OSoMe is home to a number of datasets that are available to the IU research community. Many of these data resources, including the Botometer Pro API and the many datasets on Zenodo, are also available to non-IU researchers.

For more information or to gain access to any of the datasets, use the Contact Form to make a Data Request. Please include details such as your research purpose, the specific dataset you are interested in, and any relevant affiliations.

Public Data

  • BlueSky
    • Firehose Archive - An archive of the BlueSky firehose from August 2023 to the present. The dataset is updated daily.
    • Day 1 Archive - A snapshot of Bluesky collected at the end of April 2024. The dataset contains an archive of everything on Bluesky from Day 1 (November 17, 2022) through ~April 30, 2024 that was visible at the time of collection.
    • Note: This data is publicly available from Bluesky and is not subject to terms of service that restrict its sharing. It contains personally identifiable information and is not anonymized. Researchers should seek review from their institutional review board (IRB) before using this data. Additionally, when processing and cleaning the data, users should comply with any deletion requests in the firehose to respect user privacy.
  • Mastodon Archive - An archive of posts from Mastodon starting in August 2023. Initially collected from only 2 of the largest Mastodon instances, we are now streaming from more than 50 of the most active instances. Updated daily and, as of November 12, 2024, is 475GB compressed.
  • Botometer Pro API - Use the official Botometer API to retrieve botscores from Botometer X or calculate new botscores with data provided by the user.
  • Publication Data - Datasets that are publicly available on Zenodo to accompany various publications. These datasets cover a range of social media studies, including misinformation spread, bot behavior, and content analysis.
  • Vendor Purchased Bot Raw Data - Raw data used to construct the vendor-purchased-2019 dataset.
  • Media Bias Fact Check list - A snapshot of news sources graded by Media Bias Fact Check.
  • IO Datasets - Labeled Datasets for Research on Information Operations.
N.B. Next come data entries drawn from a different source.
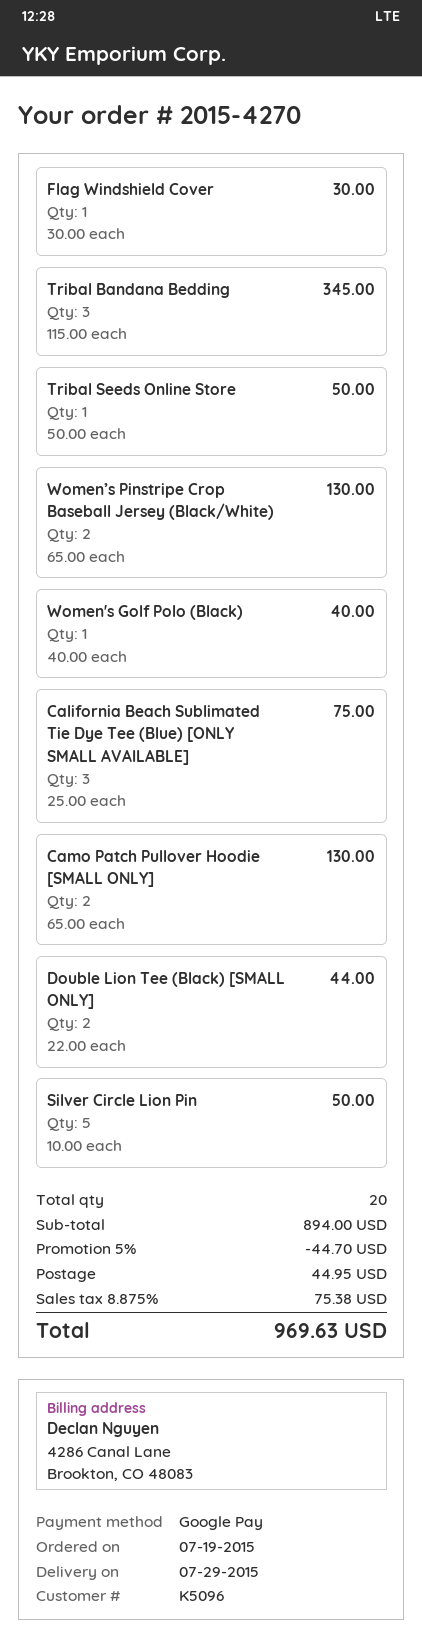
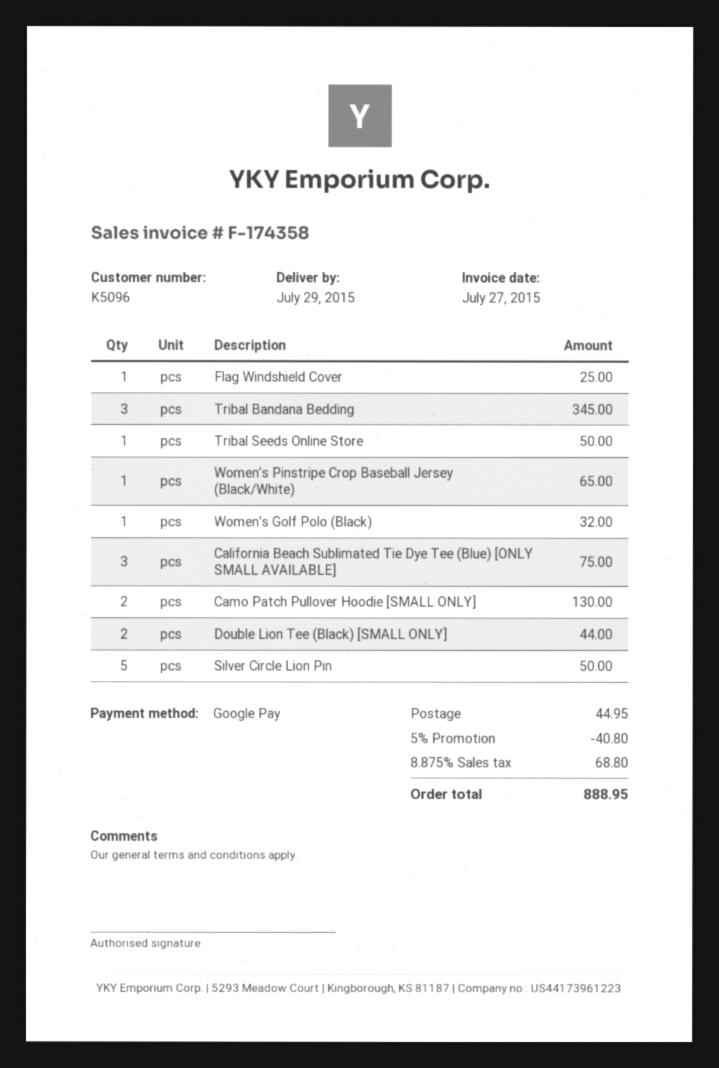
Flag Windshield Cover: 1 for 30.00 -> 1 for 25.00
Women’s Pinstripe Crop Baseball Jersey (Black/White): 2 for 130.00 -> 1 for 65.00
Women's Golf Polo (Black): 1 for 40.00 -> 1 for 32.00
discount: 5% = 44.70 -> 5% = 40.80
tax: 8.875% = 75.38 -> 8.875% = 68.80
total: 969.63 -> 888.95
Indiana University Affiliates Only

  • Meta Content Library - Public Facebook, Instagram, and Threads data available through Meta's secure interface. Data includes public posts, comments, and engagement metrics. While OSoMe currently has access, other researchers need to apply independently. We can assist with this process.
  • TikTok Research API - The TikTok Research API allows access to account data and content metadata. OSoMe has access to this API and can assist researchers in gaining their own access.
  • NewsGuard - OSoMe has a subscription to NewsGuard data, which can be used by OSoMe affiliated faculty. Alternatively, we can assist in acquiring a subscription for your own research.
  • Tavern - OSoMe maintains a large archive of historical data, sampled through a 10% stream from a major social media platform. Available to IU researchers upon request.
  • Covaxxy Raw Data - Raw data used to construct the CoVaxxy Tweet IDs data set.
  • Trains Raw Data - Raw data used in the paper The Manufacture of Partisan Echo Chambers by Follow Train Abuse on Twitter.
  • 2022 Midterm Election Raw Data - Raw data used, in part, to construct datasets in the MEIU22 collection.